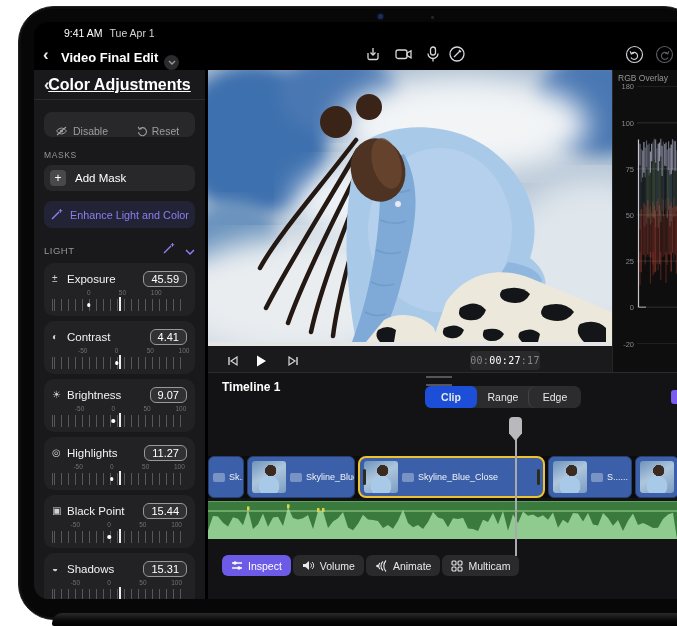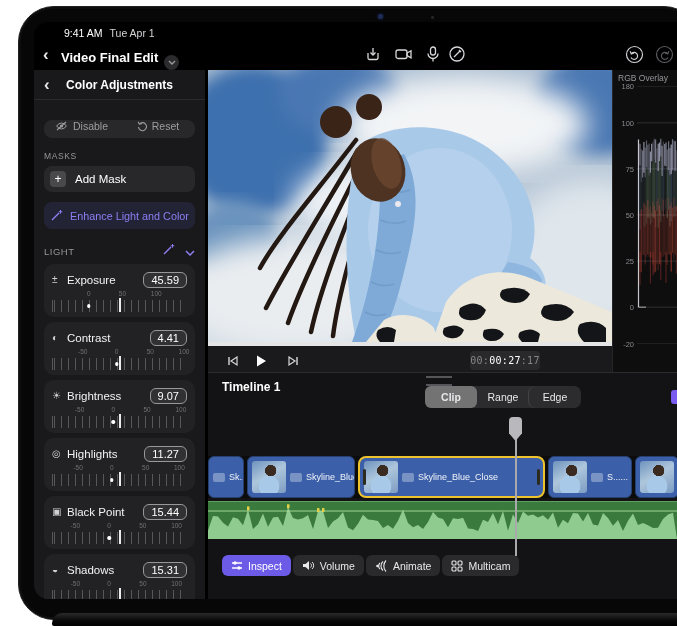"Color Adjustments" #sb-title { font-size: 12px -> 16px; text-decoration: none -> underline }
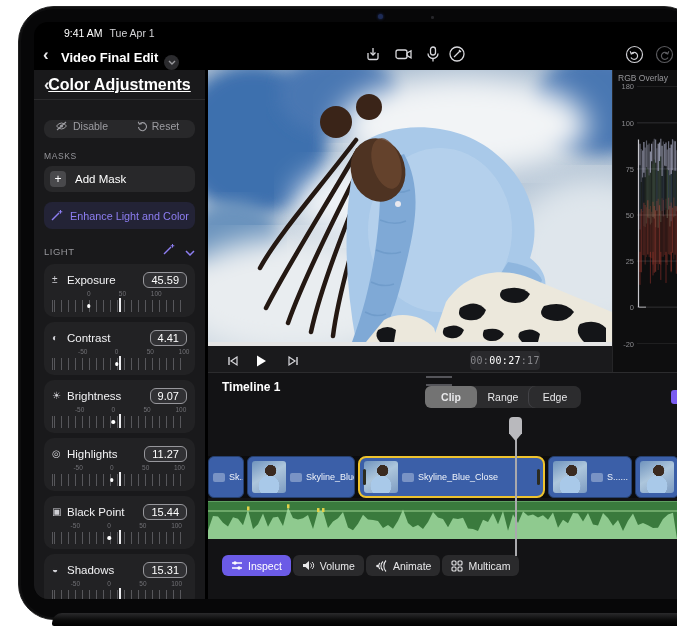"Disable" #pill { align-items: flex-start -> flex-end; height: 18px -> 25px; margin-top: 20px -> 12px }
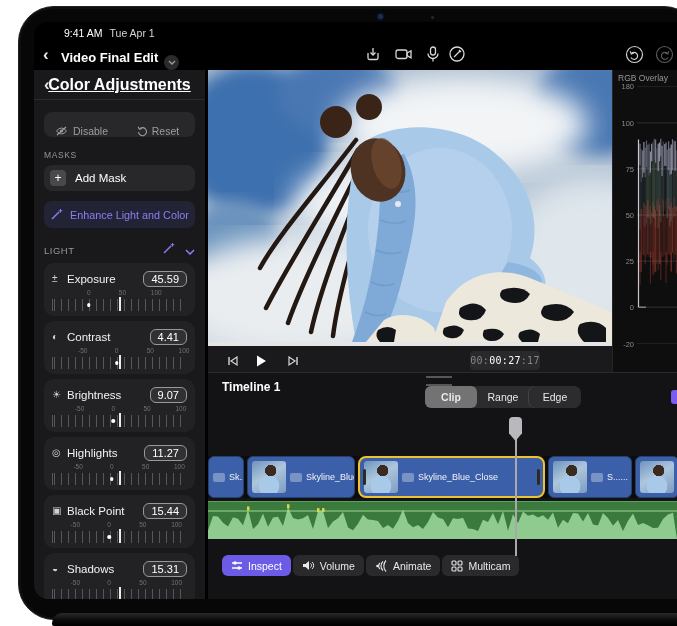"Clip" .seg.sel { background: #737373 -> #1d4ed8 }
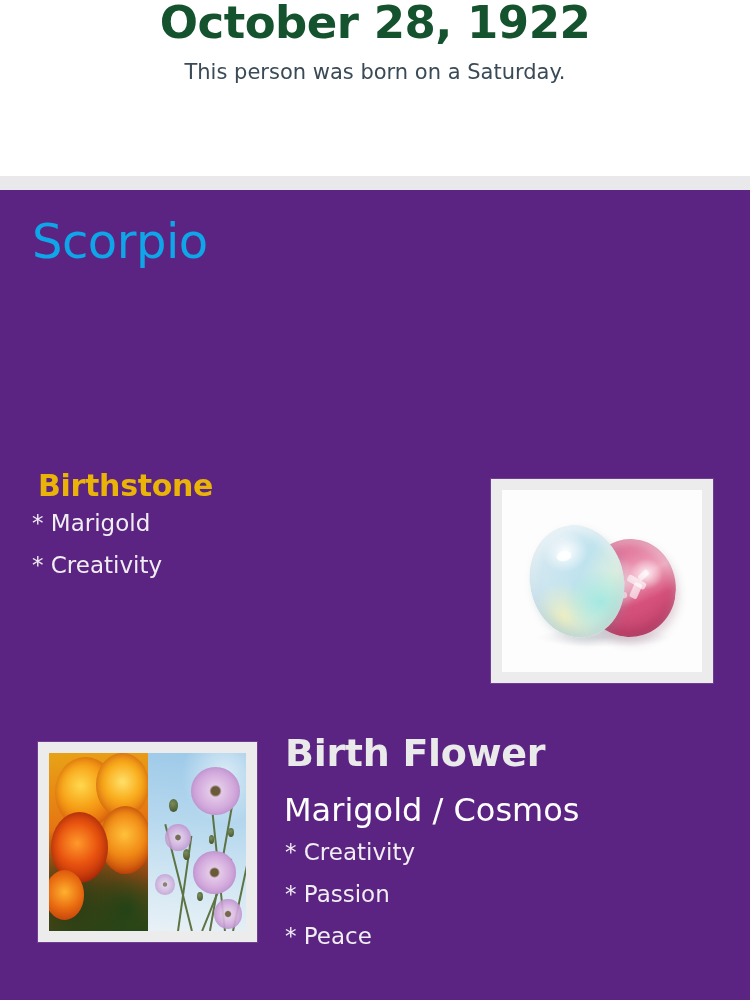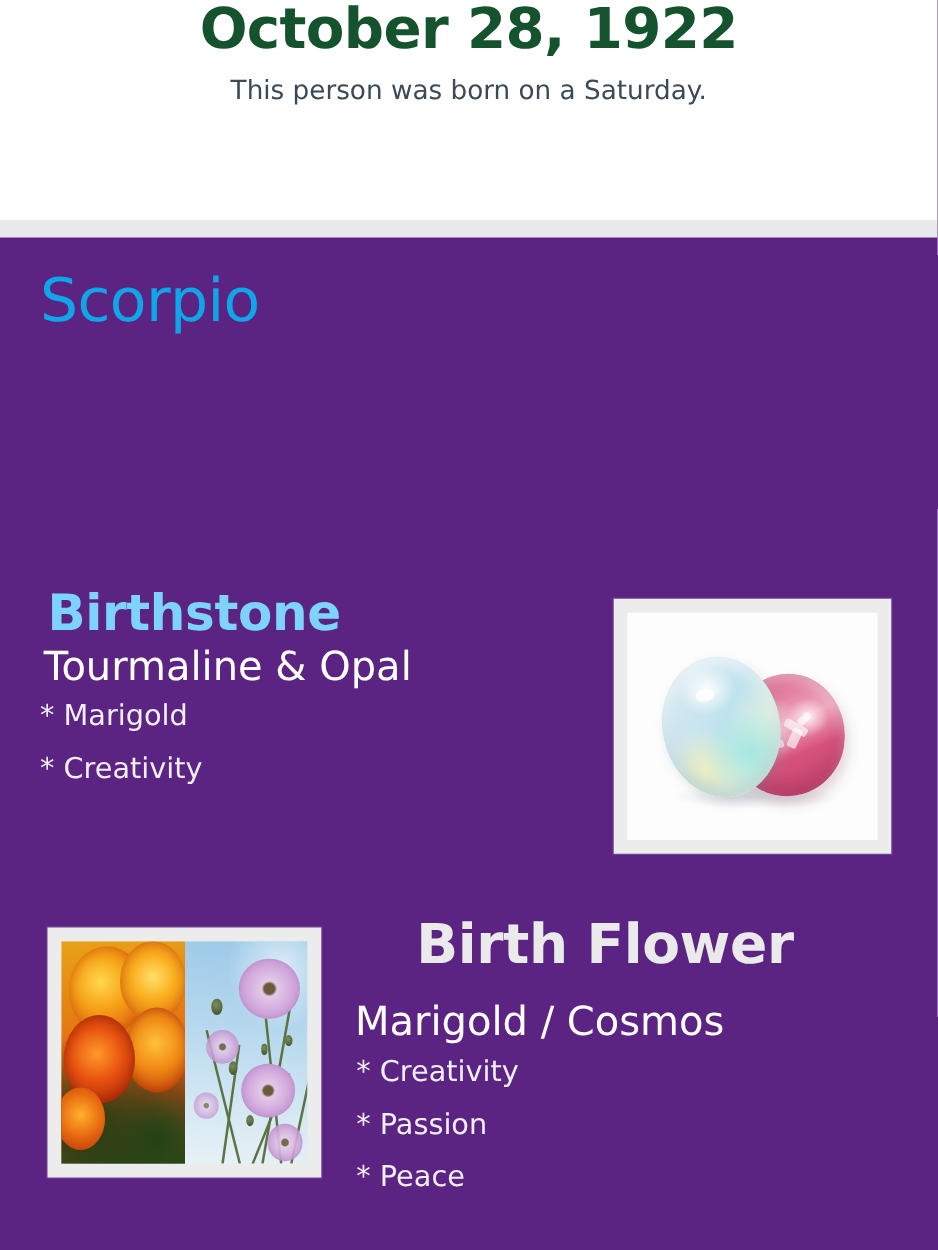"Birthstone" .section-title { color: #7dd3fc -> #eab308; font-size: 40px -> 30px }
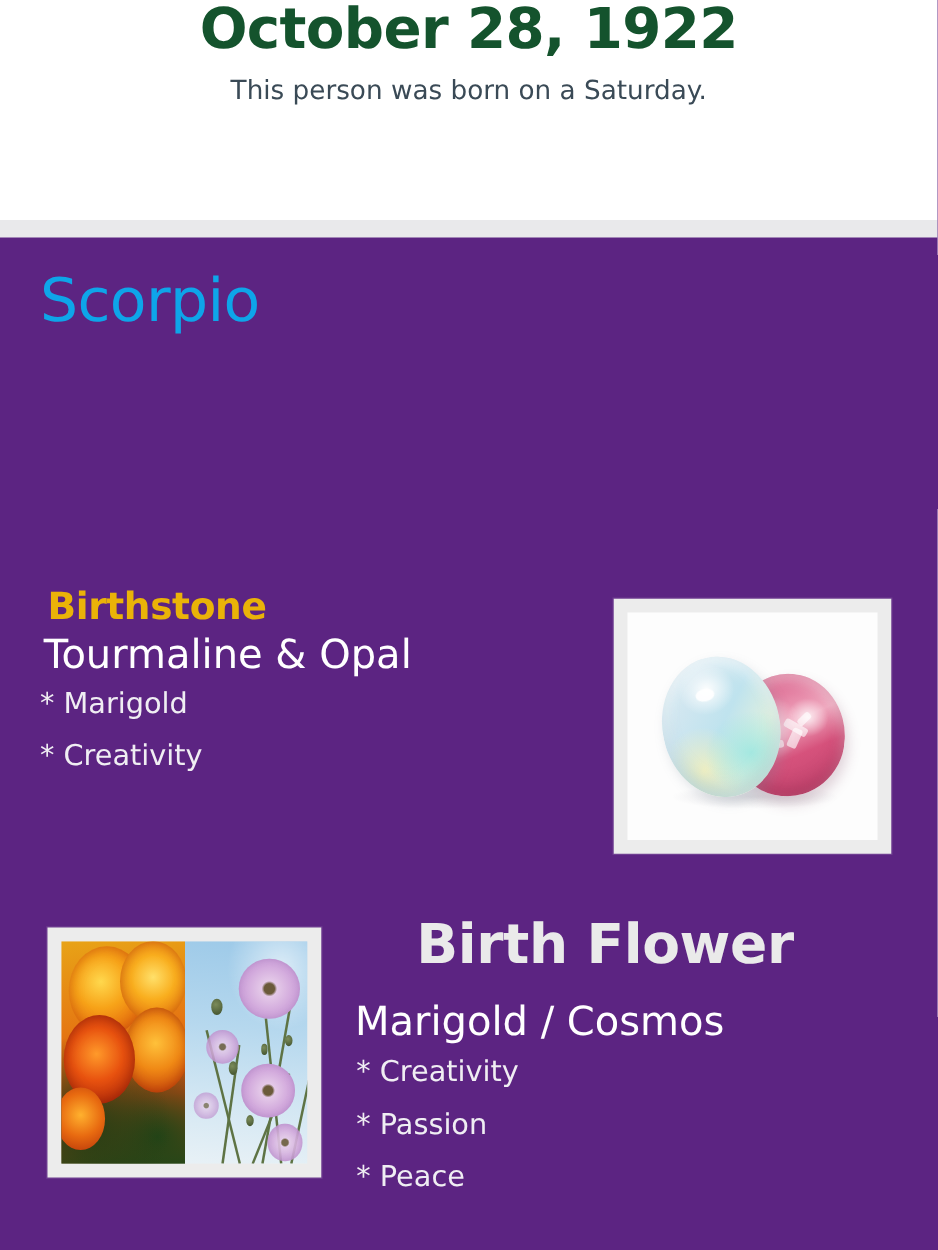"Tourmaline & Opal" div.section-sub { html: <div>Tourmaline &amp; Opal</div> -> none }
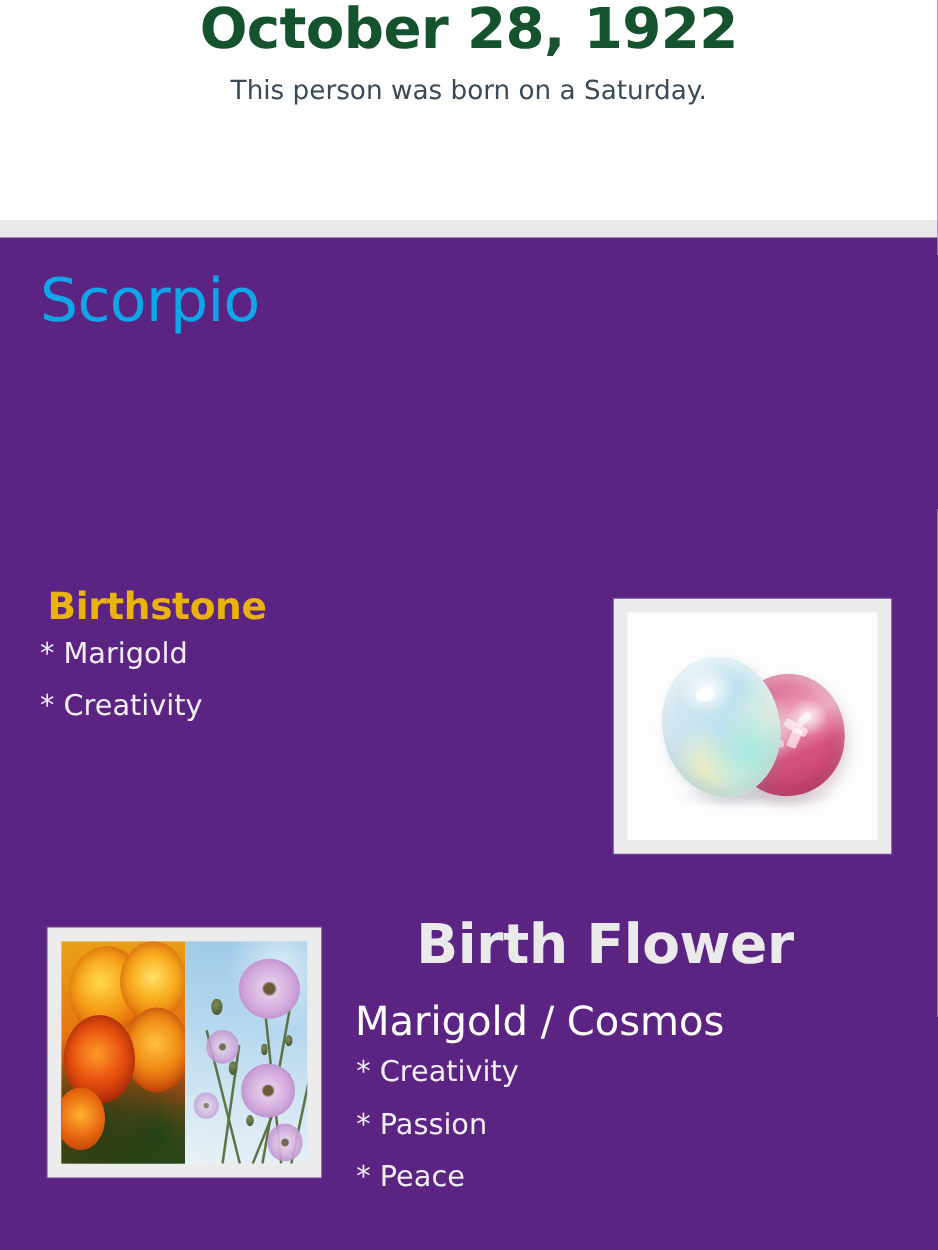"Birth Flower" .flower-title { font-size: 44px -> 38px; margin-left: 48px -> none }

══════════════════════════════

▸ **EXERCISE PROMPT**
Leaving every picture aside, repeat the listing exactly.

▸ **EXPECTED ANSWER**
"Color Adjustments" #sb-title { font-size: 12px -> 16px; text-decoration: none -> underline }
"Disable" #pill { align-items: flex-start -> flex-end; height: 18px -> 25px; margin-top: 20px -> 12px }
"Clip" .seg.sel { background: #737373 -> #1d4ed8 }
"Birthstone" .section-title { color: #7dd3fc -> #eab308; font-size: 40px -> 30px }
"Tourmaline & Opal" div.section-sub { html: <div>Tourmaline &amp; Opal</div> -> none }
"Birth Flower" .flower-title { font-size: 44px -> 38px; margin-left: 48px -> none }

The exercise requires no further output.